Genre: Drama, Horror, Thriller
Directed by: Jennifer Kent
Starring: Essie Davis, Daniel Henshall, Tim Purcell
There used to be a time when horror films were scary. But in recent years, with the Halloween season plagued by blood-bathed gorefests such as the Saw series, or frustratingly flat found-footage films like the ubiquitous Paranormal Activity franchise (next one coming March 2015… yay??), this once most notorious of genres has begun to feel like spiritless gimmick. Praise is to Bubba Ho-Tep then, as this year something wicked has arrived from Down Under.
Adapting The Babadook from her own award-winning short Monster, first-time feature filmmaker Jennifer Kent has intuitively subverted the standard horror conventions, shifting attention away from the eponymous monster who lurks in the shadows, and onto the characters who hide under the bed sheets. Namely, single mother Amelia (Essie Davis) who continues to find herself deeply troubled by the memories of her husband’s violent death. Her son Samuel (Noah Wiseman) adds to her woes, having convinced himself monsters are lurking under his bed and in his wardrobe. And he may be right. For one night at bedtime, Samuel asks his mother to read him a book entitled ‘Mister Babadook’. Soon enough, Samuel starts to believe that the mysterious Babadook is in their house. And worse still, so does Amelia.
With a slow, methodic pace, Kent builds an atmosphere of dread that grips tightly by the throat and mercilessly begins to suffocate you. Radek Ladczuk’s camera glides through the bare, pallid hallways of Amelia & Samuel’s house as if it were a creature; sometimes holding back and hiding in the nooks and crannies, and then suddenly moving swiftly towards the matriarch and her son with great urgency, getting so close that you can almost feel their sharp anxious breaths as they stand-up to what may or may not be there. Then, just when it’s least expected, Jed Kurzel’s jolting score jumps out.
What skulks at the heart of The Babadook though is not a monster. Kent may have crafted a tableau of horror, but her tale is one of loss and prolonged psychological trauma. Giving the film its bite are the performances. Newcomer Noah Wiseman spiritedly embodies his role. He may shout and scream like a petulant child, but his courageousness to protect his mother makes him naturally endearing, and as his wide-eyed worry continues to grow, it’s hard not to be concerned.

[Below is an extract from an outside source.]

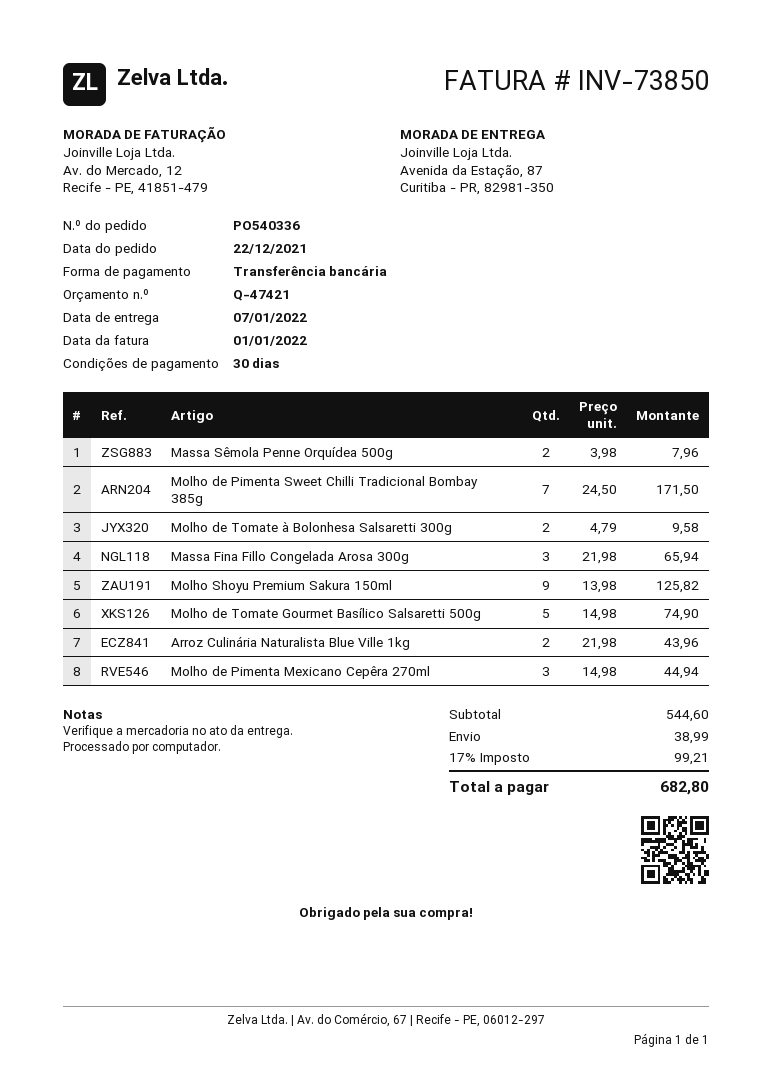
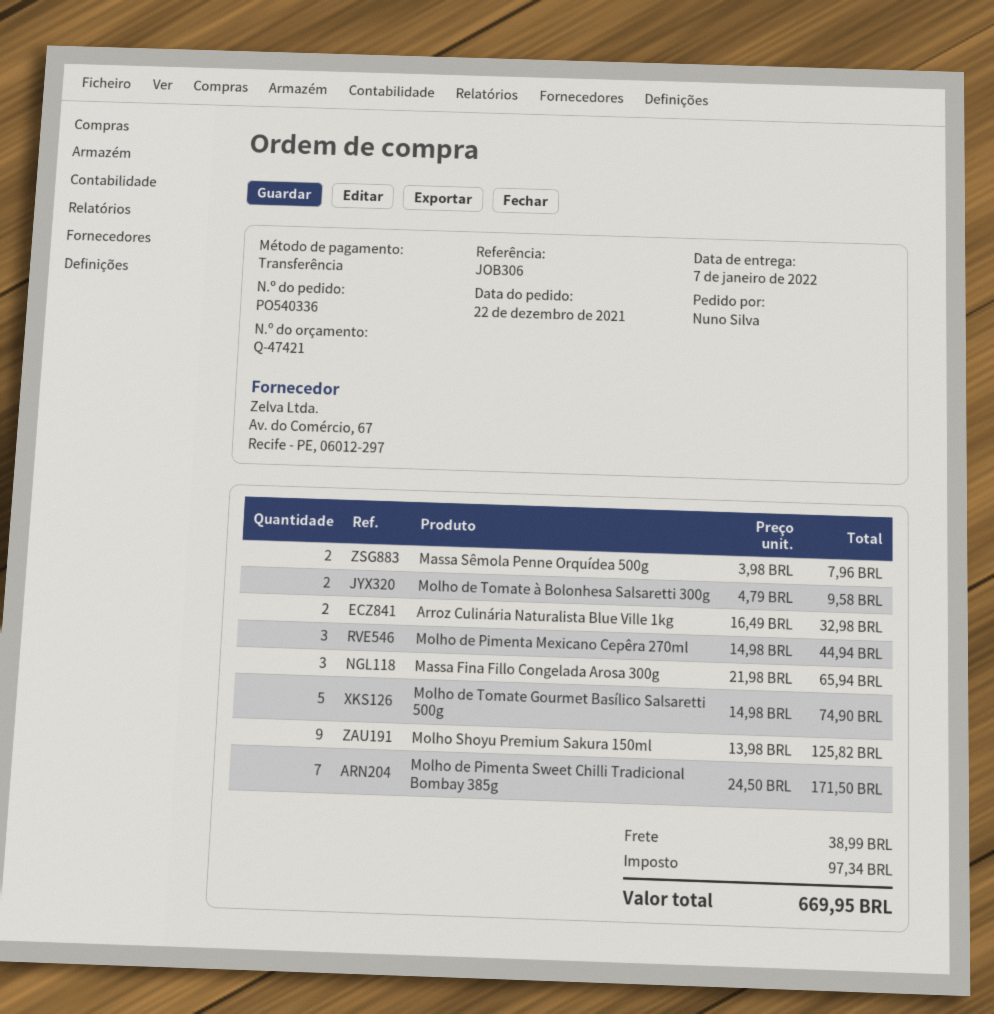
Arroz Culinária Naturalista Blue Ville 1kg: 2 x 21.98 = 43.96 -> 2 x 16.49 = 32.98
tax: 99.21 -> 97.34
total: 682.80 -> 669.95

The soul of The Babadook however, is found in Essie Davis’ Amelia. Her growing inner turmoil, emanated through glazed eyes, pained expressions, and skittish vocal tones is quietly devastating. She is not only fighting her son’s demons, she is also battling her own.
Indeed, as Amelia’s own horrors begin to take centre stage, the monster itself becomes almost superfluous. Our own terror is amplified through Amelia & Samuel’s unhinged personalities; Mister Babadook himself is merely a cog in their story. He’s effectively ominous certainly, with a name that’s both childishly imaginative and creepily sinister, and a face that’s visually reminiscent of Dr. Caligari’s Cesare. Yet throughout he’s a more fleeting than recurring presence, and Kent appears at times to be struggling to decide what purpose Mr. Babadook himself serves. A basement set coda in particular, feels narratively misjudged.
It’s impossible to not look upon what Kent has created with admiration though. Hers is a film that seeks to unsettle you in ways that are far subtler than a simple jump scare. Though her monster may not haunt you, her characters and their story certainly will.